**WHAT IS EXPECTED:** Of all the lines below, return only those starting with the line holding "- The code was" and going on through the line holding "plots can be added", exactly as written.

**STORED DATA:**
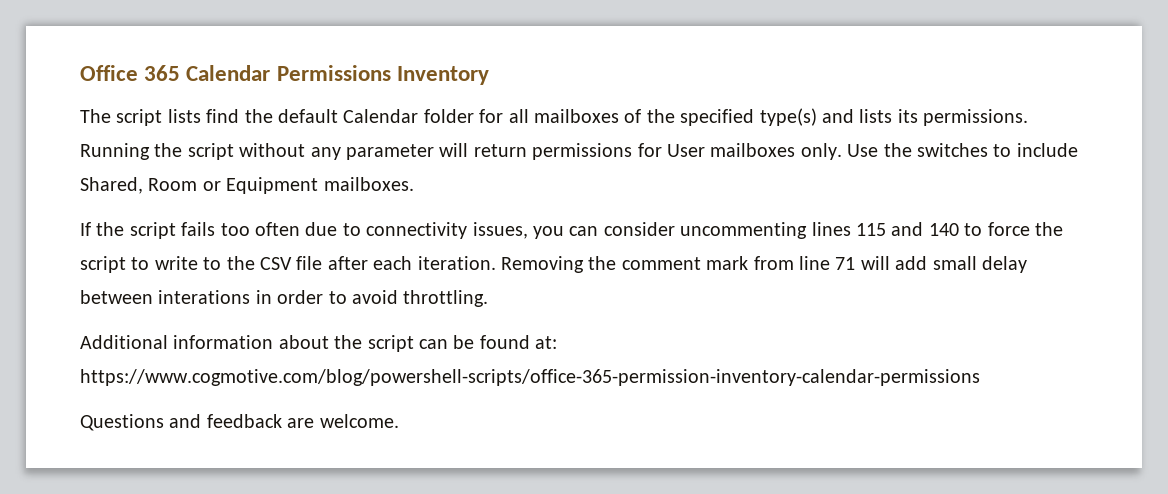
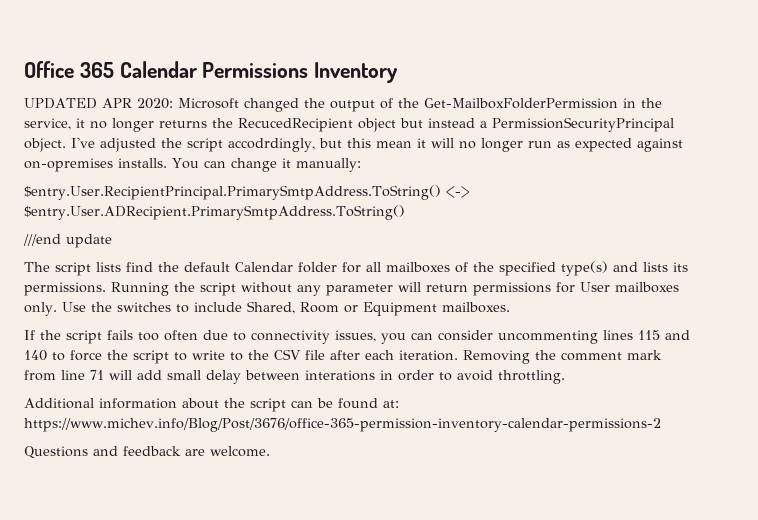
+ UPDATED APR 2020: Microsoft changed the output of the Get-MailboxFolderPermission in the service, it no longer returns the RecucedRecipient object but instead a PermissionSecurityPrincipal object. I've adjusted the script accodrdingly, but this mean it will no longer run as expected against on-opremises installs. You can change it manually:
+ $entry.User.RecipientPrincipal.PrimarySmtpAddress.ToString() <-> $entry.User.ADRecipient.PrimarySmtpAddress.ToString()
+ ///end update
- Additional information about the script can be found at: https://www.cogmotive.com/blog/powershell-scripts/office-365-permission-inventory-calendar-permissions
+ Additional information about the script can be found at: https://www.michev.info/Blog/Post/3676/office-365-permission-inventory-calendar-permissions-2

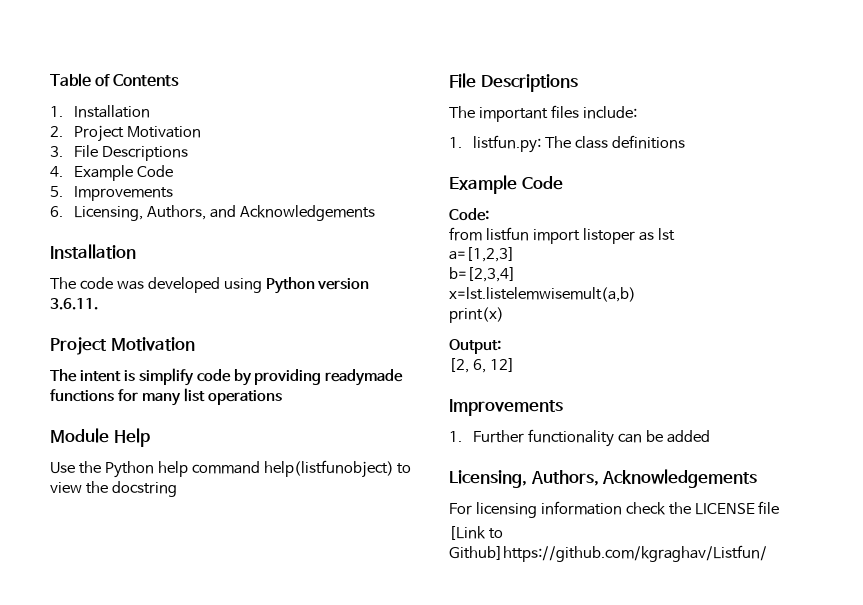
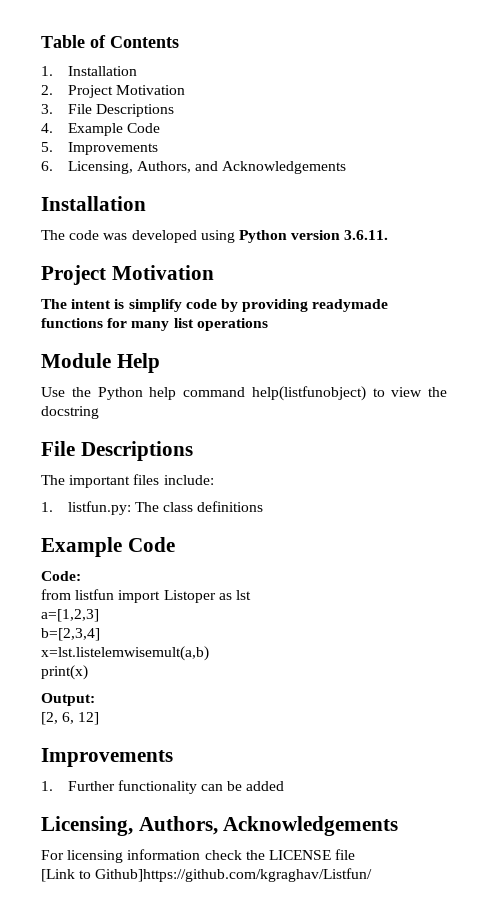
- from listfun import listoper as lst
+ from listfun import Listoper as lst

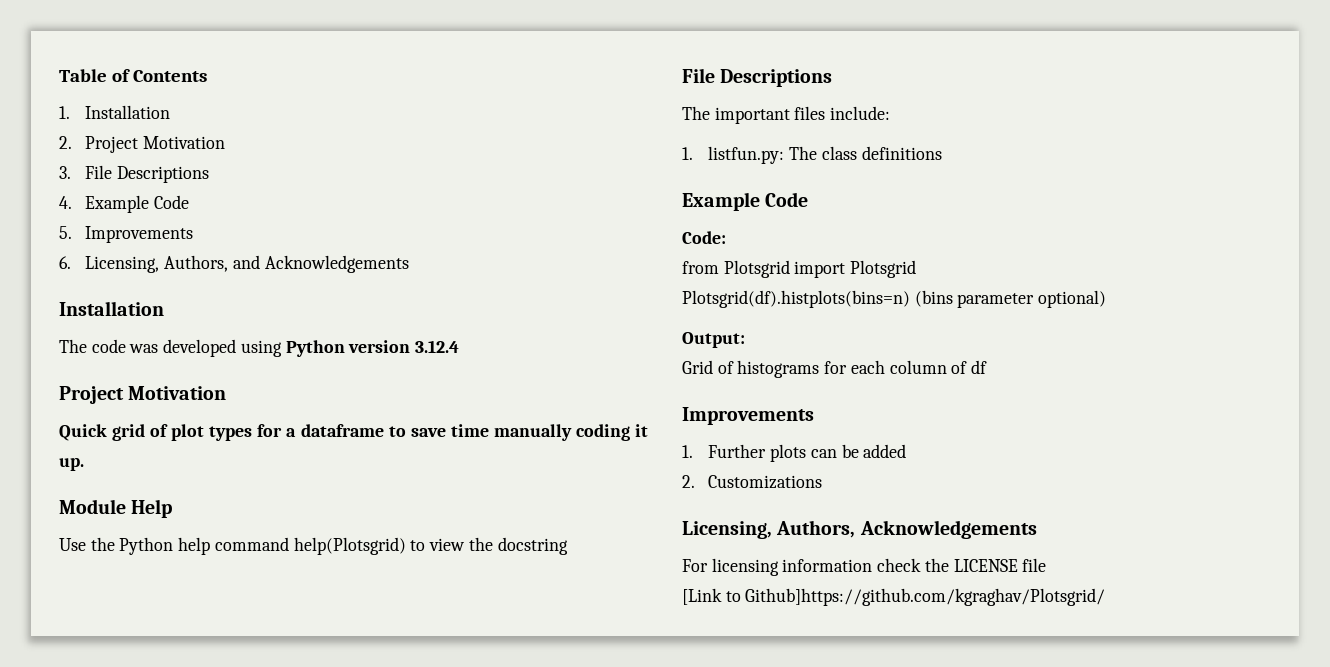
- The code was developed using Python version 3.6.11.
+ The code was developed using Python version 3.12.4
  Project Motivation
- The intent is simplify code by providing readymade functions for many list operations
+ Quick grid of plot types for a dataframe to save time manually coding it up.
- Use the Python help command help(listfunobject) to view the docstring
+ Use the Python help command help(Plotsgrid) to view the docstring
- from listfun import Listoper as lst
- a=[1,2,3]
- b=[2,3,4]
- x=lst.listelemwisemult(a,b)
- print(x)
+ from Plotsgrid import Plotsgrid
+ Plotsgrid(df).histplots(bins=n) (bins parameter optional)
  Output:
- [2, 6, 12]
+ Grid of histograms for each column of df
- 1. Further functionality can be added
+ 1. Further plots can be added
+ 2. Customizations
- [Link to Github]https://github.com/kgraghav/Listfun/
+ [Link to Github]https://github.com/kgraghav/Plotsgrid/

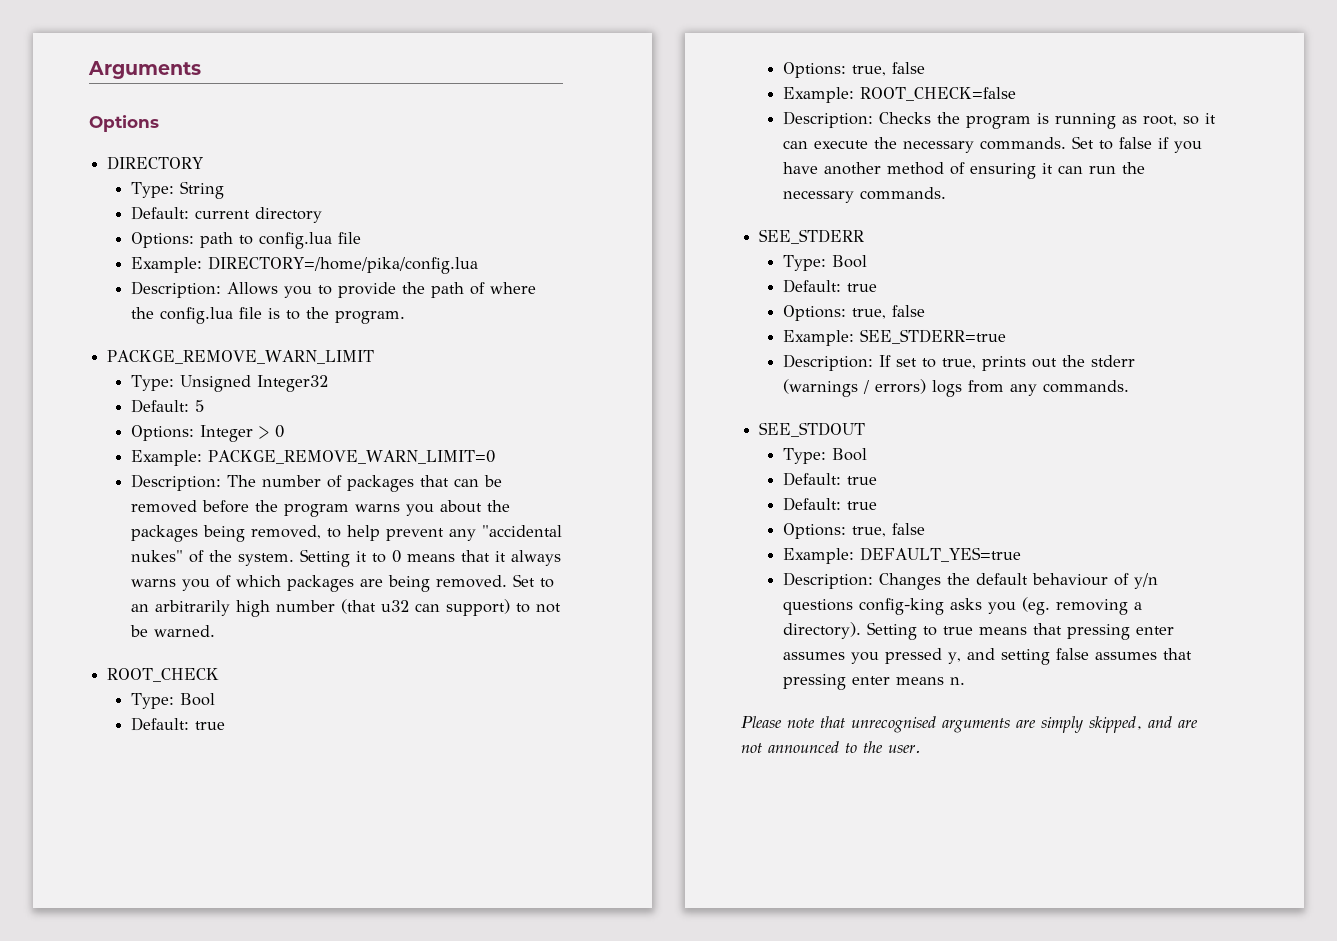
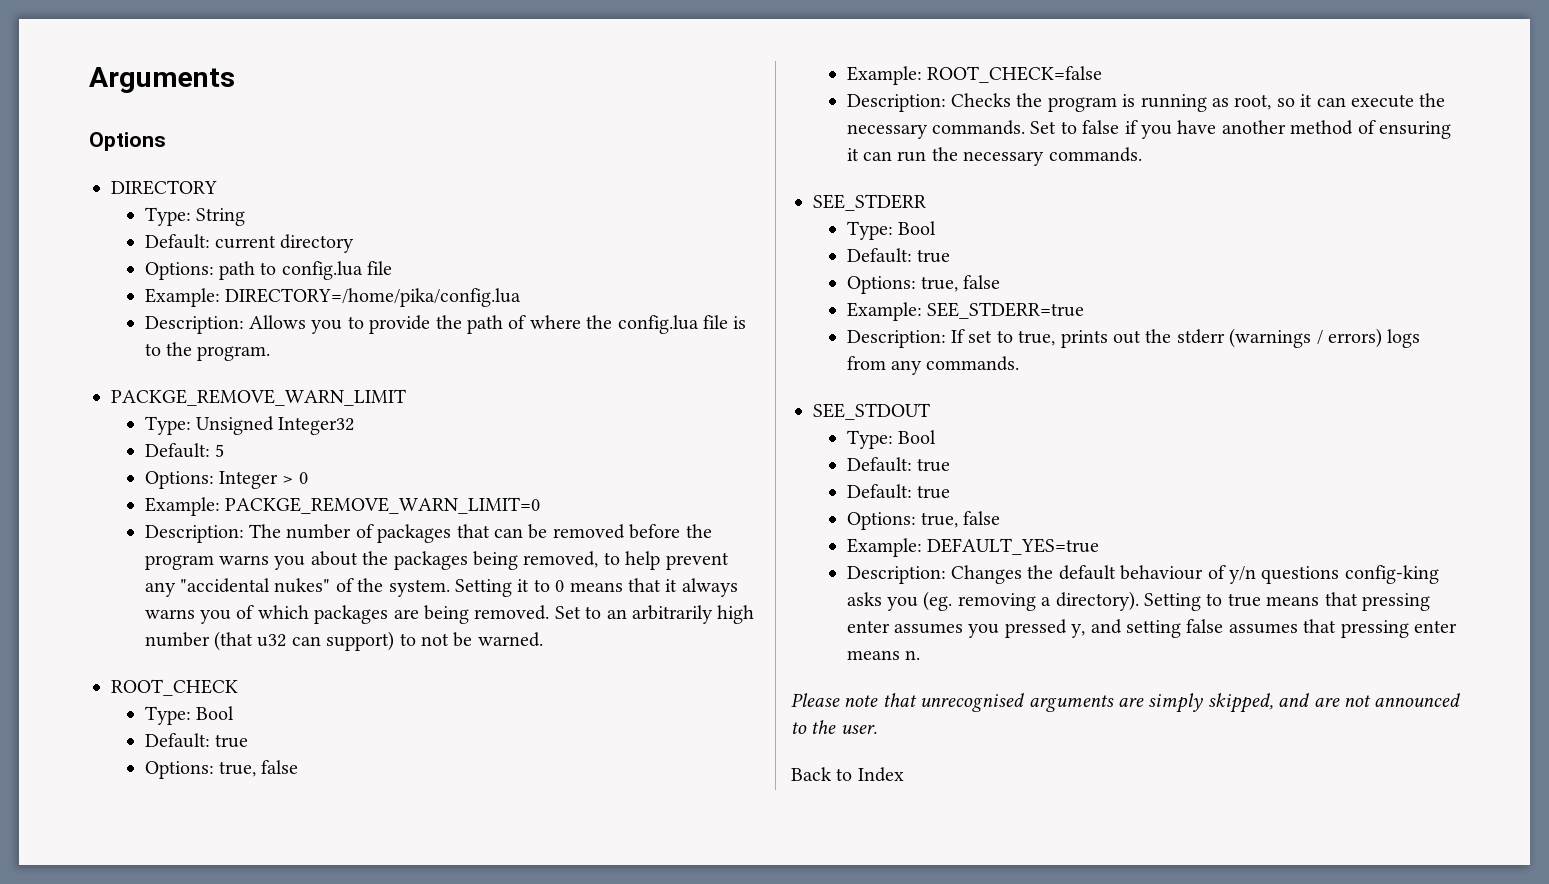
+ Back to Index

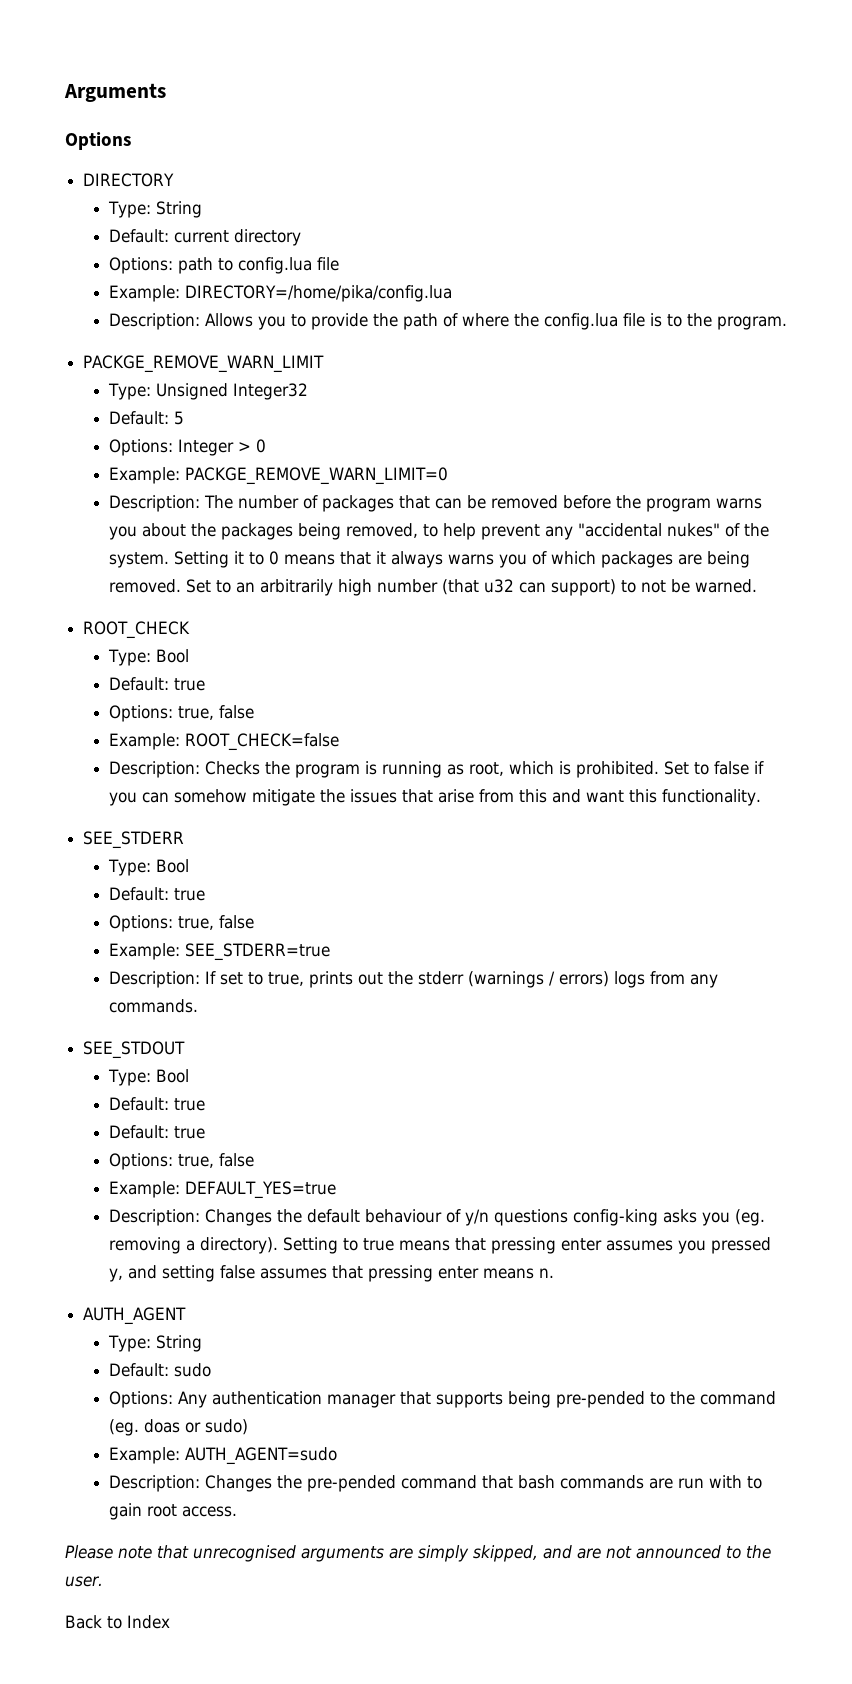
- Description: Checks the program is running as root, so it can execute the necessary commands.
+ Description: Checks the program is running as root, which is prohibited.
- Set to false if you have another method of ensuring it can run the necessary commands.
+ Set to false if you can somehow mitigate the issues that arise from this and want this functionality.
+ AUTH_AGENT
+ Type: String
+ Default: sudo
+ Options: Any authentication manager that supports being pre-pended to the command (eg. doas or sudo)
+ Example: AUTH_AGENT=sudo
+ Description: Changes the pre-pended command that bash commands are run with to gain root access.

**COMPLETED TASK:**
- The code was developed using Python version 3.6.11.
+ The code was developed using Python version 3.12.4
  Project Motivation
- The intent is simplify code by providing readymade functions for many list operations
+ Quick grid of plot types for a dataframe to save time manually coding it up.
- Use the Python help command help(listfunobject) to view the docstring
+ Use the Python help command help(Plotsgrid) to view the docstring
- from listfun import Listoper as lst
- a=[1,2,3]
- b=[2,3,4]
- x=lst.listelemwisemult(a,b)
- print(x)
+ from Plotsgrid import Plotsgrid
+ Plotsgrid(df).histplots(bins=n) (bins parameter optional)
  Output:
- [2, 6, 12]
+ Grid of histograms for each column of df
- 1. Further functionality can be added
+ 1. Further plots can be added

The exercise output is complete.